From: Yu Kuai <[email protected]>
Changes in v2:
- add patch 2;
- split some patches from v1 that will be sent separately;
- rework some commit message;
- rework patch 5;
Yu Kuai (6):
md: fix missing flush of sync_work
md: remove redundant check of 'mddev->sync_thread'
md: remove redundant md_wakeup_thread()
md: don't leave 'MD_RECOVERY_FROZEN' in error path of
md_set_readonly()
md: fix stopping sync thread
dm-raid: delay flushing event_work() after reconfig_mutex is released
drivers/md/dm-raid.c | 3 +
drivers/md/md.c | 149 ++++++++++++++++++++-----------------------
drivers/md/raid5.c | 6 +-
3 files changed, 75 insertions(+), 83 deletions(-)
--
2.39.2
From: Yu Kuai <[email protected]>
In md_set_readonly() and do_md_stop(), md_wakeup_thread() will be called
while 'reconfig_mutex' is held, however, follow up mddev_unlock() will call
md_wakeup_thread() again. Hence remove the redundant md_wakeup_thread().

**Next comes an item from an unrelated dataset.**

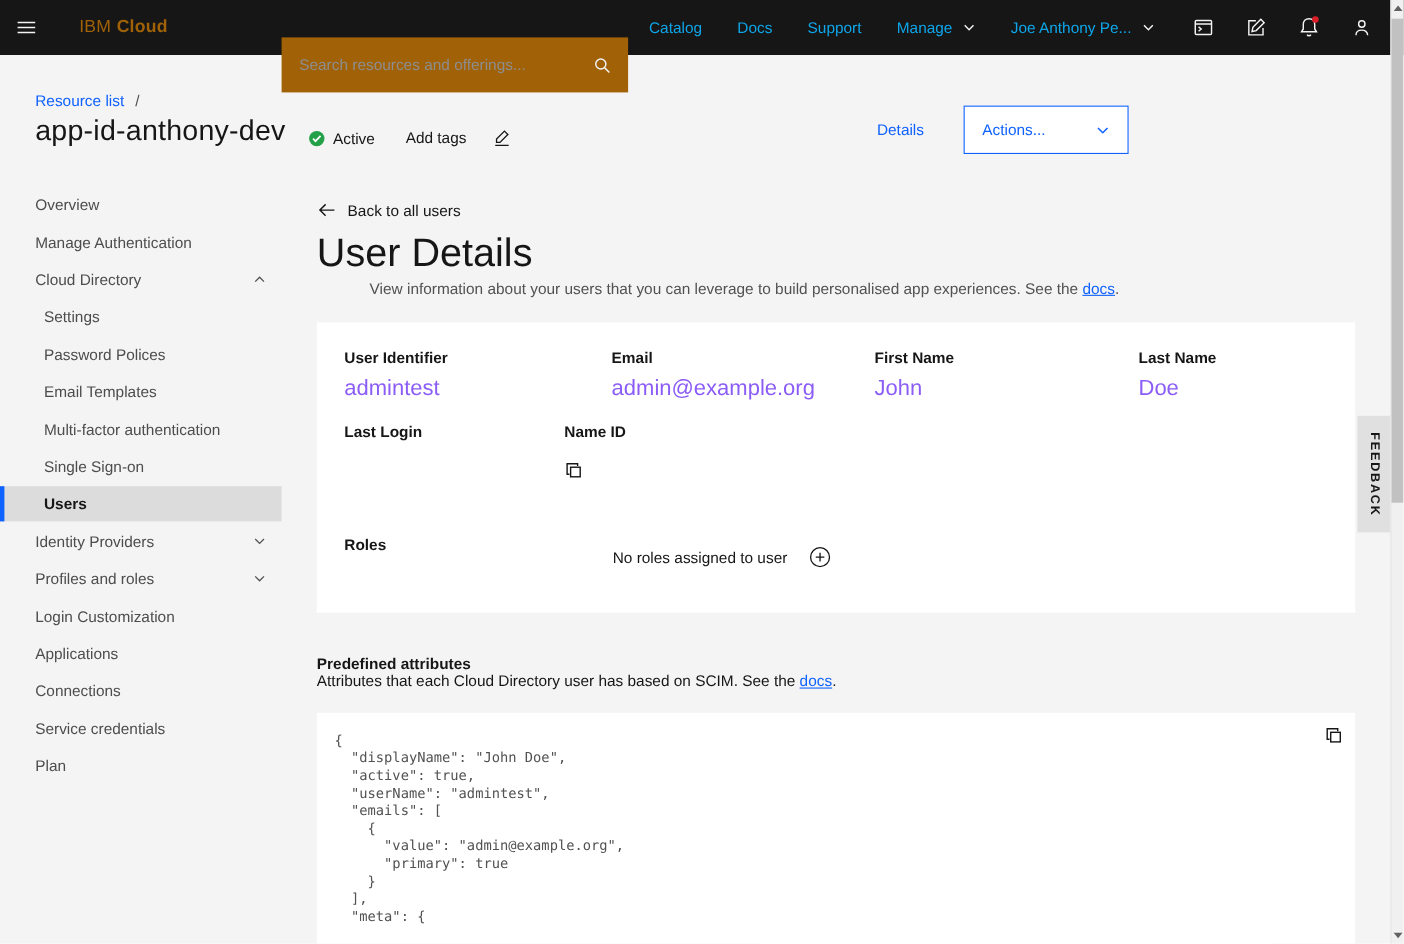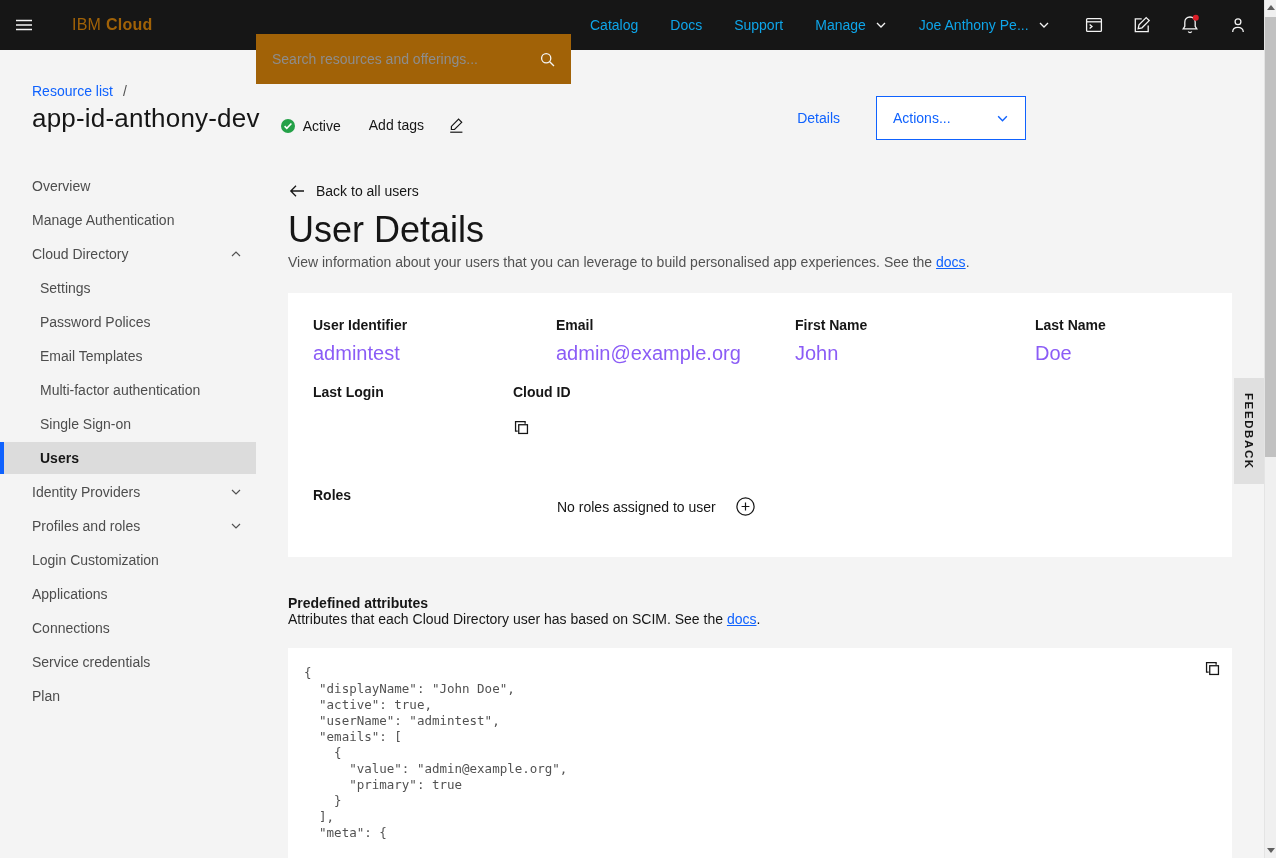"View information about your users" .intro { margin-left: none -> 48px }
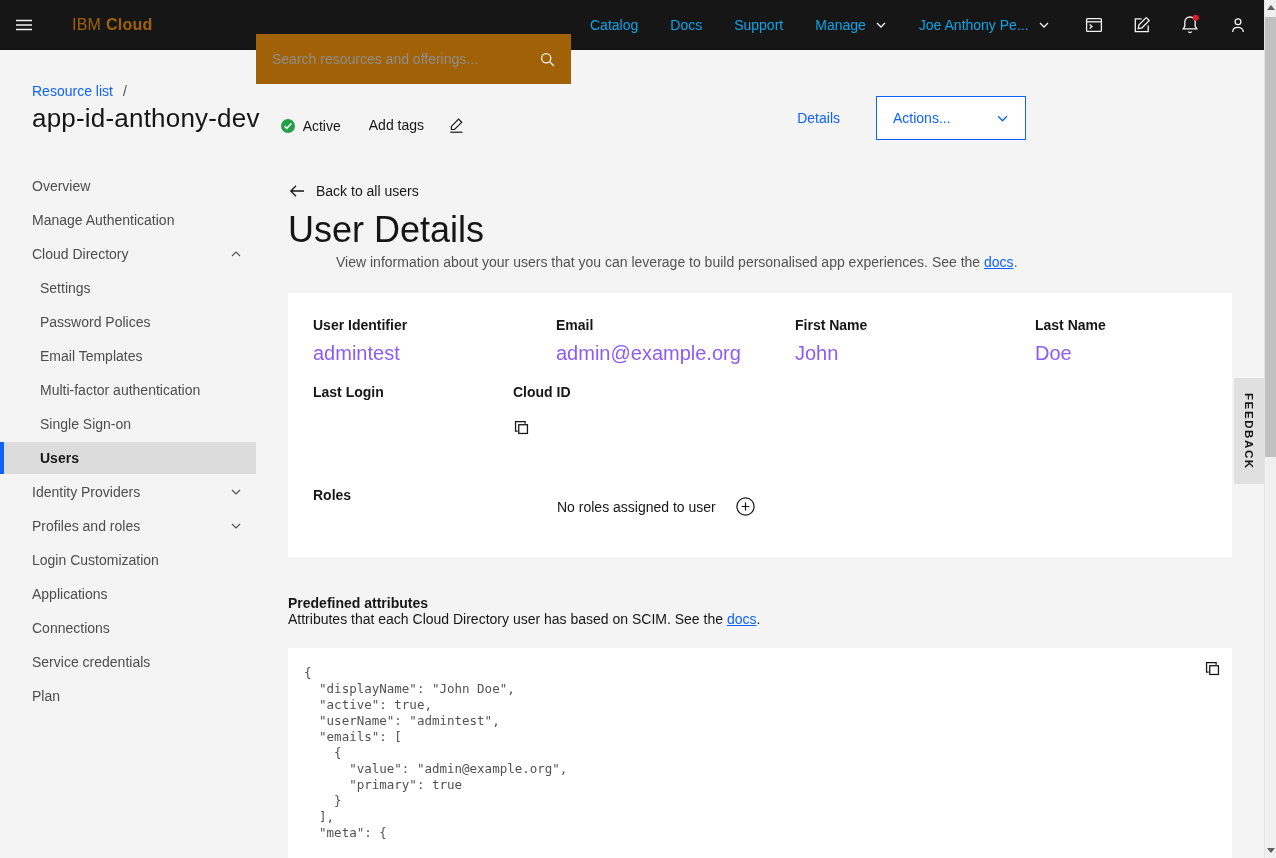"Cloud ID" div.fld-label { text: Cloud -> Name }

Signed-off-by: Yu Kuai <[email protected]>
---
drivers/md/md.c | 5 -----
1 file changed, 5 deletions(-)
diff --git a/drivers/md/md.c b/drivers/md/md.c
index 1d33a39d4f13..b4e21db71454 100644
--- a/drivers/md/md.c
+++ b/drivers/md/md.c
@@ -6363,7 +6363,6 @@ static int md_set_readonly(struct mddev *mddev, struct block_device *bdev)
if (!test_bit(MD_RECOVERY_FROZEN, &mddev->recovery)) {
did_freeze = 1;
set_bit(MD_RECOVERY_FROZEN, &mddev->recovery);
- md_wakeup_thread(mddev->thread);
}
if (test_bit(MD_RECOVERY_RUNNING, &mddev->recovery))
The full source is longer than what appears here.